Gonzaga reverses decision to nix Ben Shapiro talk

Gonzaga University has reversed its decision to prohibit high-profile conservative pundit Ben Shapiro from speaking on campus.

A Feb. 4 statement, posted on the Spokane, Washington university's website, said school officials had reviewed an appeal by the Gonzaga University College Republicans to reverse a November rejection of the group's request to have Shapiro speak in January.

The November decision from Gonzaga's Student Development Office cited concerns that Shapiro's "appearances routinely draw protests that include extremely divisive and hateful speech and behavior which is offensive to many people, regardless of their age, politics or beliefs," according to the Spokesman-Review.

Editor-in-chief of The Daily Wire, former editor-at-large of Breitbart News and host of the podcast "The Ben Shapiro Show," Shapiro is known for controversial and conservative views on politics, abortion, gun ownership, race and the LGBT community. 

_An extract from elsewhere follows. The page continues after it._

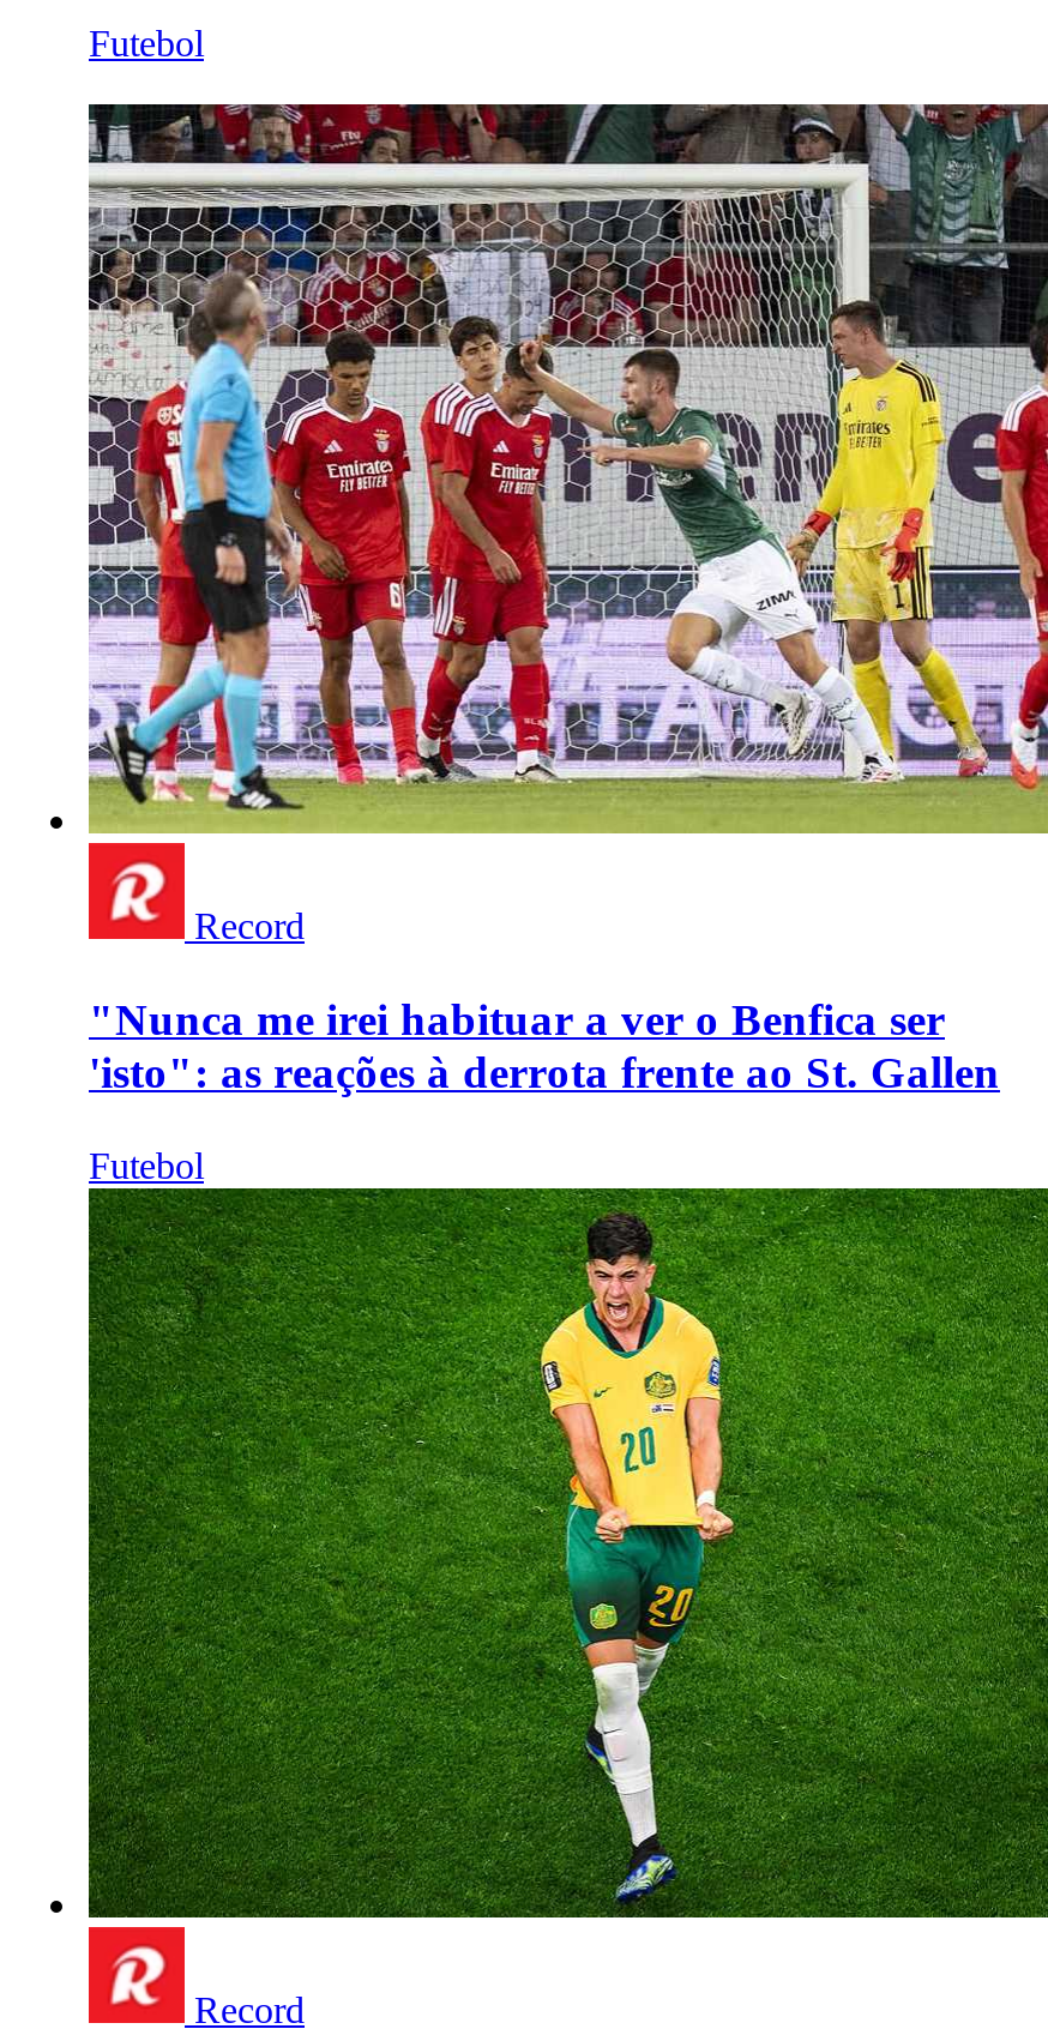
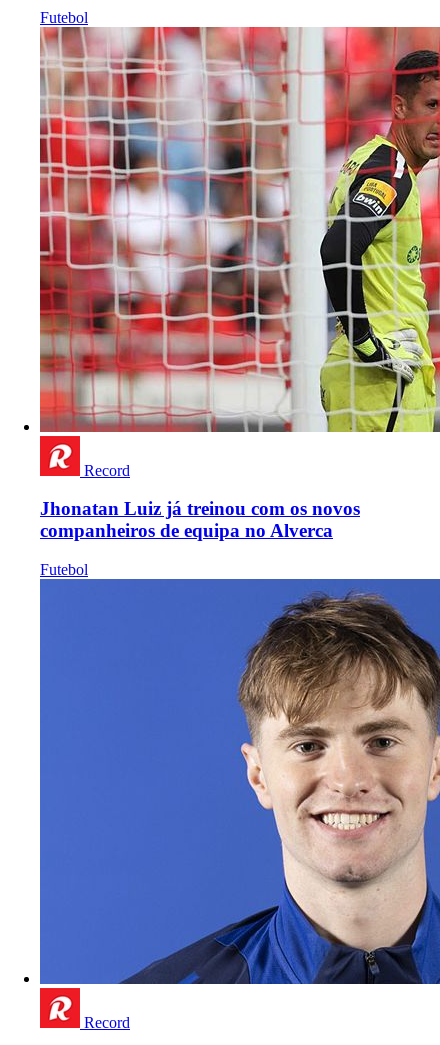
[86,67,1041,844] [image] -> [39,26,437,433] [image]
[89,993,1000,1097] "Nunca me irei habituar a ver o Benfica ser | 'isto": as reações à derrota frente ao St. Gallen -> [40,498,360,541] Jhonatan Luiz já treinou com os novos | companheiros de equipa no Alverca
[86,1187,1041,1928] [image] -> [39,579,437,989] [image]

According to a Feb. 27 post on the Gonzaga University College Republicans' Facebook page, no firm date for a Shapiro talk had yet been set. The group indicated it hoped to secure the McCarthy Athletic Center for the event [https://www.facebook.com/GURepublicans/photos/a.1686175055037609/2249818838673225/?type=3&theater].

Nicknamed "The Kennel," the well-known site is home to Gonzaga basketball games. The school's men's team was ranked number one in the country as of March 2.

The original rejection of Shapiro's appearance made headlines across the country.

It also:

* Generated a letter of protest to the Jesuit school by some 20 Washington state legislators who objected to censorship of ideas and reminded the university of the significant public monies it receives.

* Apparently led to a local radio station picking up Shapiro's syndicated radio broadcast.

A private Christian school, Grand Canyon University in Phoenix, Arizona, also recently initially rejected and then reversed a decision on a campus appearance by Shapiro, now scheduled to speak there April 10.

In Gonzaga's Feb. 4 announcement that Shapiro had permission to speak on campus, President Thayne McCulloh said he appreciated "that the students worked through the University's appeals process as set forth in the Events Policy to address issues regarding safety and campus security, as well as engaged in discussion about the focus of the event."